1. Who Decides What to Forget? A Near-Data KV Cache Eviction Oracle on a SmartNIC

Keywords: SmartNIC, LLM Inference, KV Cache

The ever-growing adoption of long-context language models has made the KV cache, i.e., the key and value tensors that a transformer's attention layers accumulate for every token processed so far, the dominant consumer of GPU high-bandwidth memory in production inference deployments. When memory is full, entries must be evicted. Today that decision is made on the GPU itself: systems such as H2O and SnapKV scan accumulated attention scores to identify and drop the lowest-ranked token entries. This stands at odds with efficient hardware utilization: the GPU, the most expensive component in the stack, spends cycles on memory bookkeeping rather than computation. Furthermore, the policy is inherently local, i.e., it sees only a single request's scores rather than the global access distribution across the full concurrent batch.

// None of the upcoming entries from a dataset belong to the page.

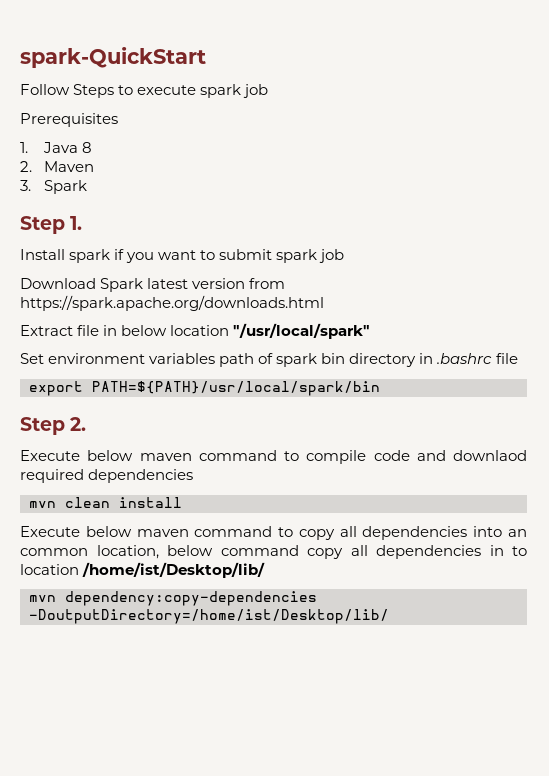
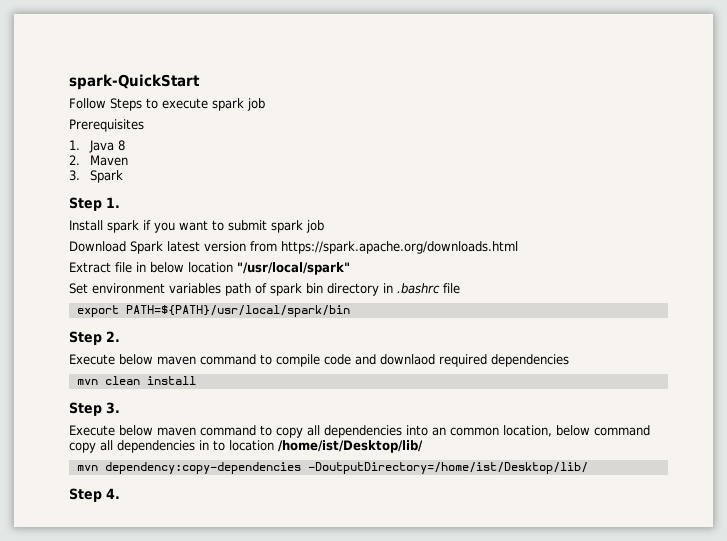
+ Step 3.
+ Step 4.

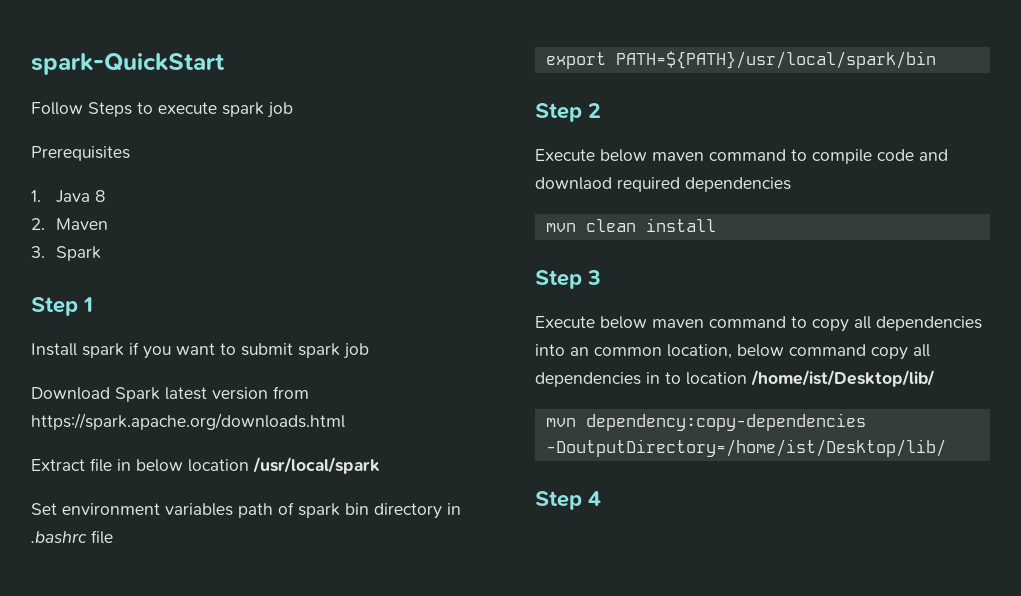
- Step 1.
+ Step 1
- Extract file in below location "/usr/local/spark"
+ Extract file in below location /usr/local/spark
- Step 2.
+ Step 2
- Step 3.
+ Step 3
- Step 4.
+ Step 4

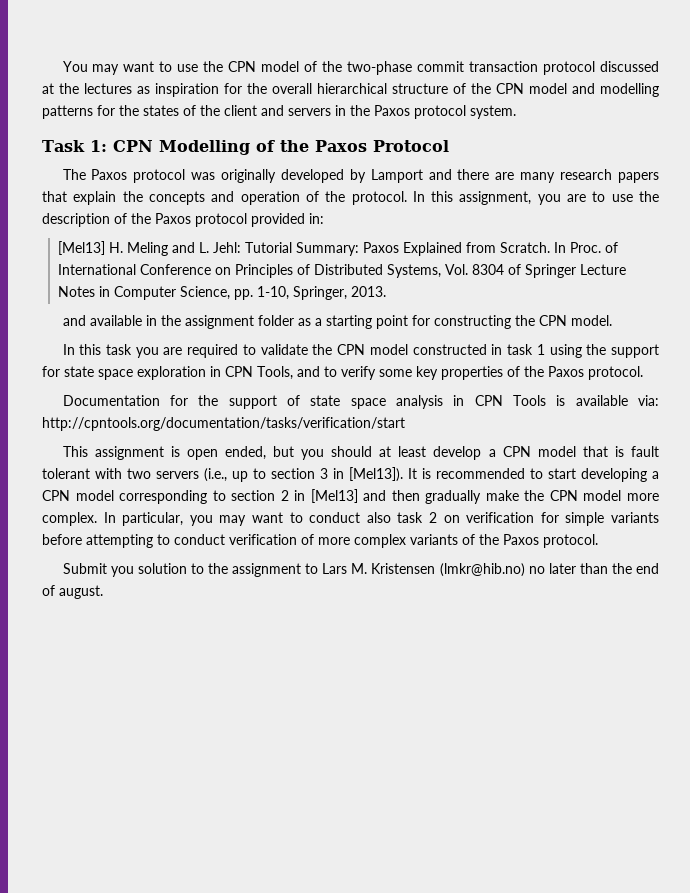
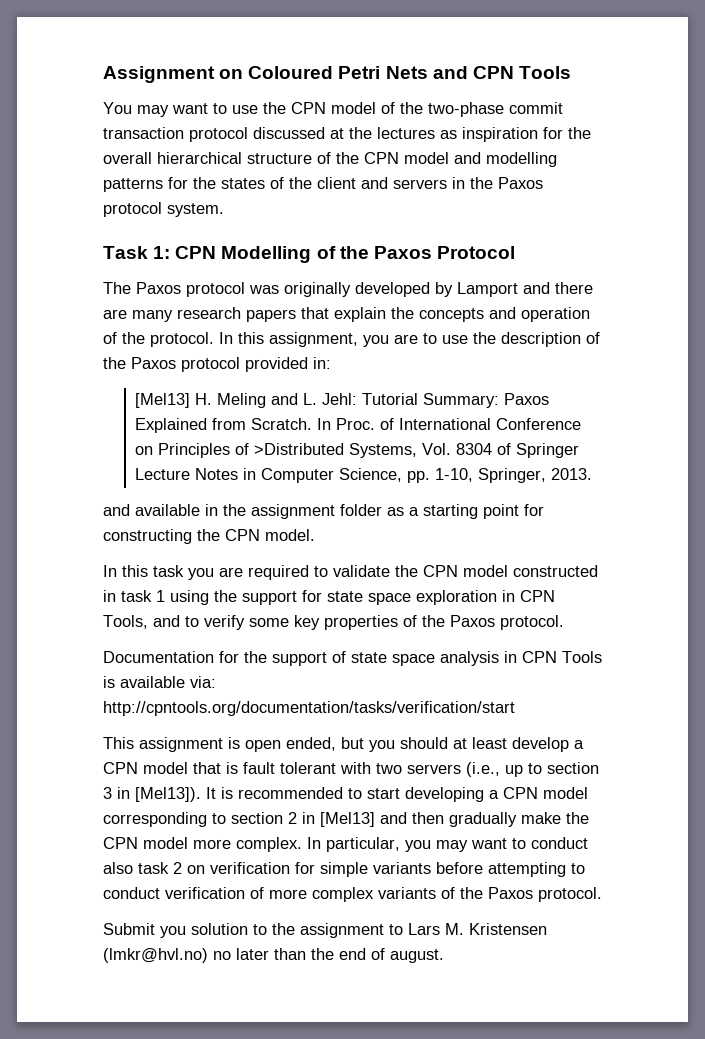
+ Assignment on Coloured Petri Nets and CPN Tools
- In Proc. of International Conference on Principles of Distributed Systems, Vol. 8304 of Springer Lecture Notes in Computer Science, pp. 1-10, Springer, 2013.
+ In Proc. of International Conference on Principles of >Distributed Systems, Vol. 8304 of Springer Lecture Notes in Computer Science, pp. 1-10, Springer, 2013.
- Submit you solution to the assignment to Lars M. Kristensen (lmkr@hib.no) no later than the end of august.
+ Submit you solution to the assignment to Lars M. Kristensen (lmkr@hvl.no) no later than the end of august.

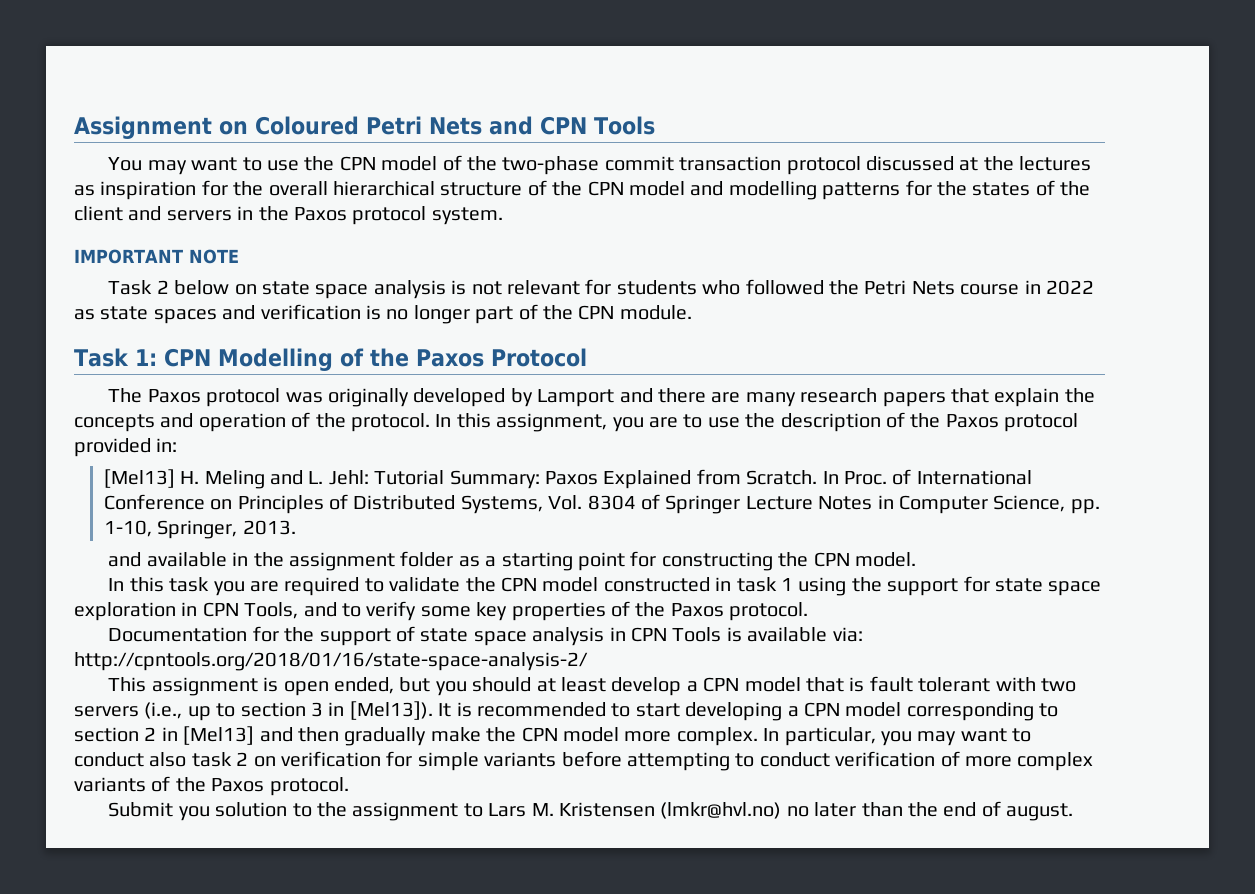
+ IMPORTANT NOTE
+ Task 2 below on state space analysis is not relevant for students who followed the Petri Nets course in 2022 as state spaces and verification is no longer part of the CPN module.
- In Proc. of International Conference on Principles of >Distributed Systems, Vol. 8304 of Springer Lecture Notes in Computer Science, pp. 1-10, Springer, 2013.
+ In Proc. of International Conference on Principles of Distributed Systems, Vol. 8304 of Springer Lecture Notes in Computer Science, pp. 1-10, Springer, 2013.
- Documentation for the support of state space analysis in CPN Tools is available via: http://cpntools.org/documentation/tasks/verification/start
+ Documentation for the support of state space analysis in CPN Tools is available via: http://cpntools.org/2018/01/16/state-space-analysis-2/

A SmartNIC (also called a Data Processing Unit, or DPU) sits in the data path between the GPU and the rest of the system and, crucially, sees every KV tensor that moves in or out of accelerator memory to disaggregated storage. In this project you will implement a near-data eviction oracle on the ARM cores of an NVIDIA BlueField SmartNIC: the oracle intercepts KV block transfers via DOCA data-path APIs, maintains per-block access-frequency and recency scores in a hash table in NIC-local DRAM, and supplies eviction candidates to the vLLM scheduler. This means that eviction policy is fully offloaded from the GPU and with visibility across the entire batch. Policy exploration at cluster scale uses the open-source Opal simulator (IBM Research), which models distributed KV cache management without requiring a full multi-node hardware deployment.

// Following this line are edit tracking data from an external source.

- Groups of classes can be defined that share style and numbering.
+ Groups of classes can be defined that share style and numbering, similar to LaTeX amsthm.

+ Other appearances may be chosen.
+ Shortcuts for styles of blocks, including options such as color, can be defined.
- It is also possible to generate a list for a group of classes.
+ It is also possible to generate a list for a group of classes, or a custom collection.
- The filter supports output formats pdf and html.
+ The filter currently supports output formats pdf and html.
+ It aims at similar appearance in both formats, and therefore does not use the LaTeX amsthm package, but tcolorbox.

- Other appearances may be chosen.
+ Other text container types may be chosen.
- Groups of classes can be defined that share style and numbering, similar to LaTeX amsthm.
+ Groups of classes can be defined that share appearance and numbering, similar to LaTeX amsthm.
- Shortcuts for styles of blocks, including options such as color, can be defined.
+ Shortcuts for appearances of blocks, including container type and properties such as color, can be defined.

💡This topic could also be explored using an FPGA-based Smart NIC. Let us know if you have prior experience with FPGA programming (HDL or HLS)

2. Compress Before You Send: In-Network Block Floating Point Compression for KV Cache Transfers

Keywords: FPGA, HLS, LLM Inference, KV Cache, In-Network Computing

Distributed LLM inference clusters increasingly rely on prefix caching (i.e., reusing the KV tensors already computed for a shared prompt prefix) to reduce time-to-first-token (TTFT) and avoid expensive GPU recomputation. The bottleneck is data movement: when the matching cache resides on a different node, the KV tensors must be transferred across the network before generation can start. For a 70B-parameter model at a 10K-token prefix, that amounts to roughly 25 GB; even at 100 Gbit/s InfiniBand bandwidth, the transfer takes over two seconds. The latency benefit of skipping recomputation is thus largely outweighed by the cost of moving the data.

KV tensors are, however, highly compressible. Within a single transformer layer, activations cluster tightly around a shared order of magnitude, so a block of values can be represented as one shared exponent plus short per-value mantissas. This scheme is known as block floating point (BFP), achieving 4–8× compression with near-lossless quality. We make the case that pushing this compression into the network data path, i.e., performing it on an FPGA in the PCIe-to-NIC pipeline, sidesteps the host CPU bottleneck entirely and makes the transfer transparent to both GPU and application.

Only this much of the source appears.